MATERIAL PROVIDED:
┌────────

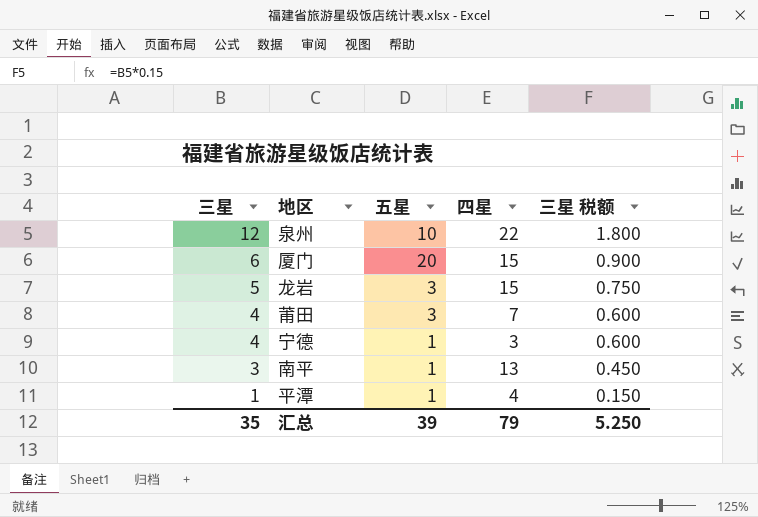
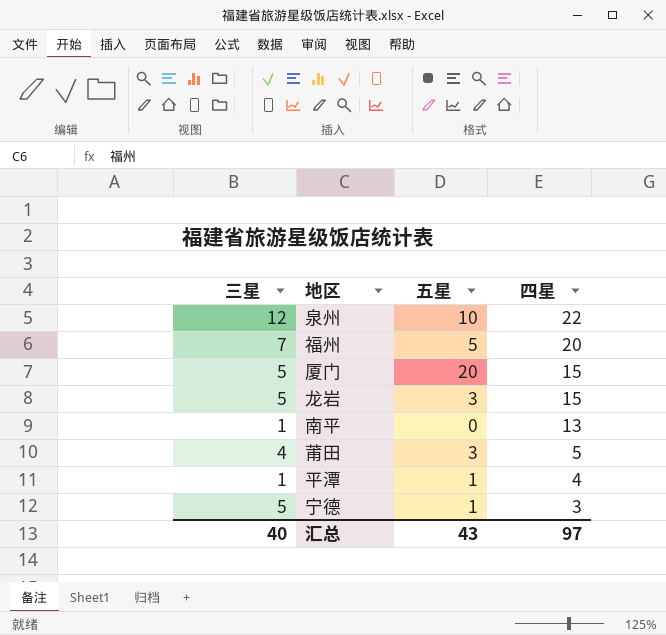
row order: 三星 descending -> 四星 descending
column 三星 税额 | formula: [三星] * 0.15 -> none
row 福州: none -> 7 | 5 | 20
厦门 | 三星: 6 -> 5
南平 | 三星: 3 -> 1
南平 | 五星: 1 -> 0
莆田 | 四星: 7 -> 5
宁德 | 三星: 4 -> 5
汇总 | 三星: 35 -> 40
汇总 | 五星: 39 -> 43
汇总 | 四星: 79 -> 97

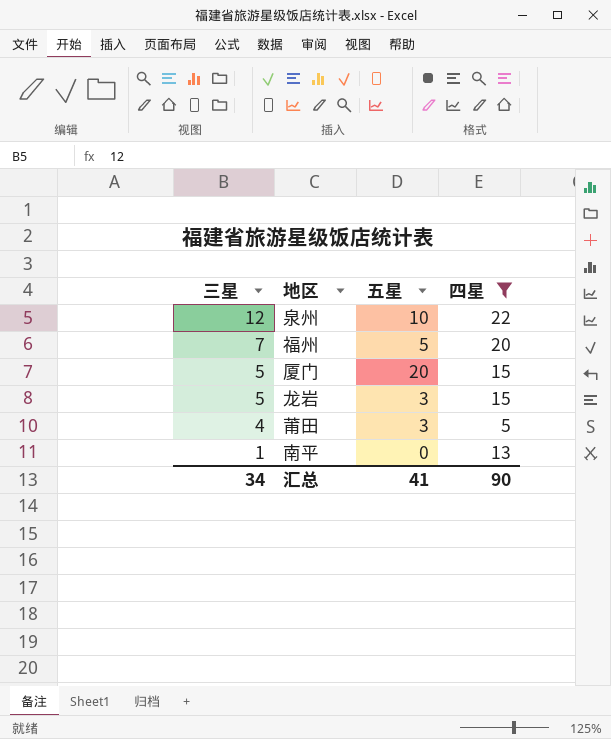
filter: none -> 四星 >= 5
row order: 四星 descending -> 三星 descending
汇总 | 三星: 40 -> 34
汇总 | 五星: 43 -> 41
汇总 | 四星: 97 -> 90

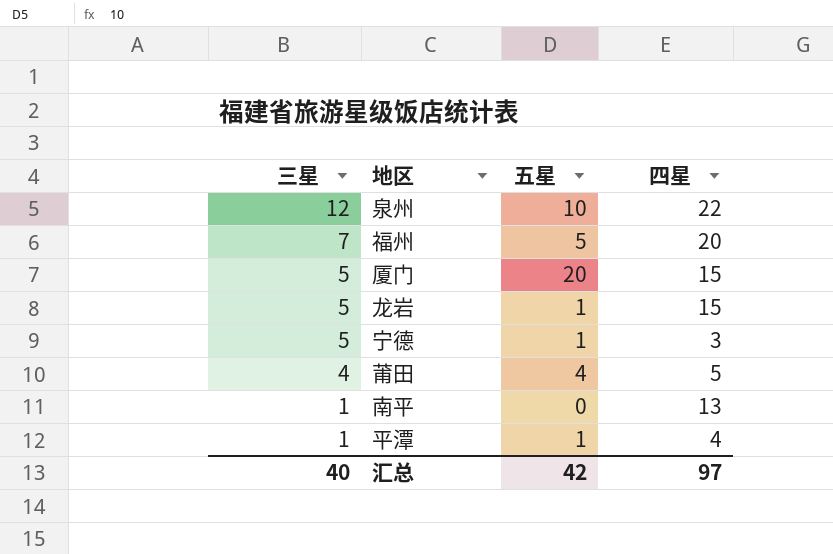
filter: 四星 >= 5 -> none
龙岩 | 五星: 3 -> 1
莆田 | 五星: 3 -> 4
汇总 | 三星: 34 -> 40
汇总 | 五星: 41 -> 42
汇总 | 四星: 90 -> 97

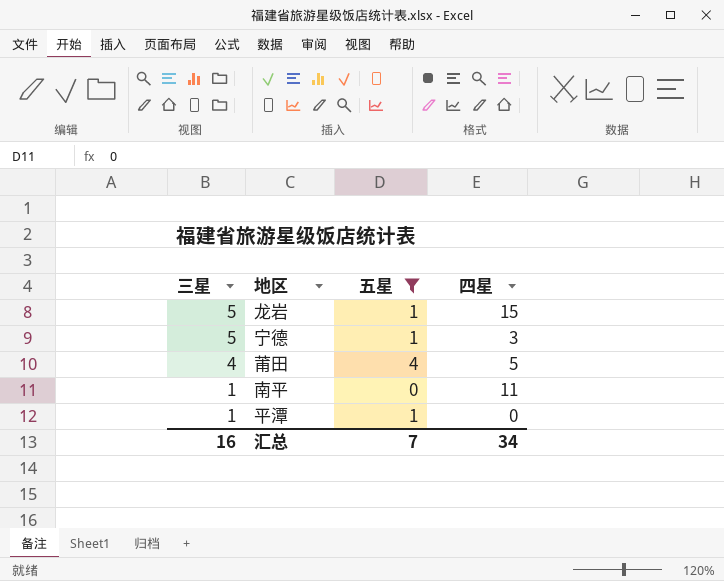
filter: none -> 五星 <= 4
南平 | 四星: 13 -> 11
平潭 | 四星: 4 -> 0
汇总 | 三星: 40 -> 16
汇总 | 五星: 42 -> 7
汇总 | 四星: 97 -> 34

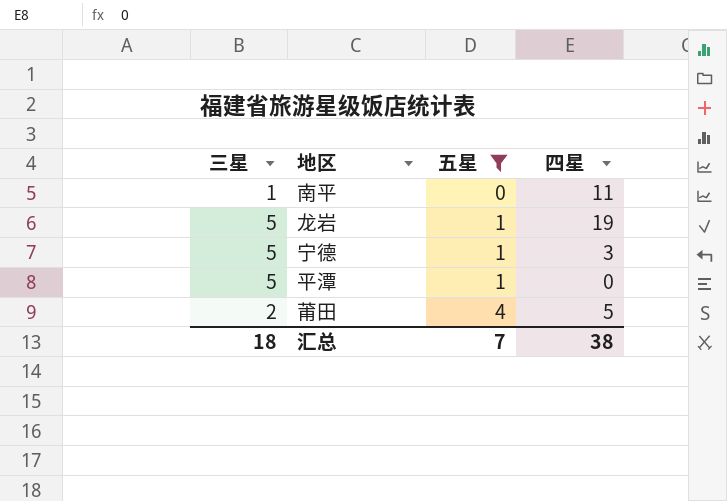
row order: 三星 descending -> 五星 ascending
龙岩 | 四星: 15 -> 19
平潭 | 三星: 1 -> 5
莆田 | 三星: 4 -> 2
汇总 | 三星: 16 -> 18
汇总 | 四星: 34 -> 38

└────────

TASK PROMPT: When you retype the material above, keep every word exact and drop the images.

RESPONSE:
row order: 三星 descending -> 四星 descending
column 三星 税额 | formula: [三星] * 0.15 -> none
row 福州: none -> 7 | 5 | 20
厦门 | 三星: 6 -> 5
南平 | 三星: 3 -> 1
南平 | 五星: 1 -> 0
莆田 | 四星: 7 -> 5
宁德 | 三星: 4 -> 5
汇总 | 三星: 35 -> 40
汇总 | 五星: 39 -> 43
汇总 | 四星: 79 -> 97

filter: none -> 四星 >= 5
row order: 四星 descending -> 三星 descending
汇总 | 三星: 40 -> 34
汇总 | 五星: 43 -> 41
汇总 | 四星: 97 -> 90

filter: 四星 >= 5 -> none
龙岩 | 五星: 3 -> 1
莆田 | 五星: 3 -> 4
汇总 | 三星: 34 -> 40
汇总 | 五星: 41 -> 42
汇总 | 四星: 90 -> 97

filter: none -> 五星 <= 4
南平 | 四星: 13 -> 11
平潭 | 四星: 4 -> 0
汇总 | 三星: 40 -> 16
汇总 | 五星: 42 -> 7
汇总 | 四星: 97 -> 34

row order: 三星 descending -> 五星 ascending
龙岩 | 四星: 15 -> 19
平潭 | 三星: 1 -> 5
莆田 | 三星: 4 -> 2
汇总 | 三星: 16 -> 18
汇总 | 四星: 34 -> 38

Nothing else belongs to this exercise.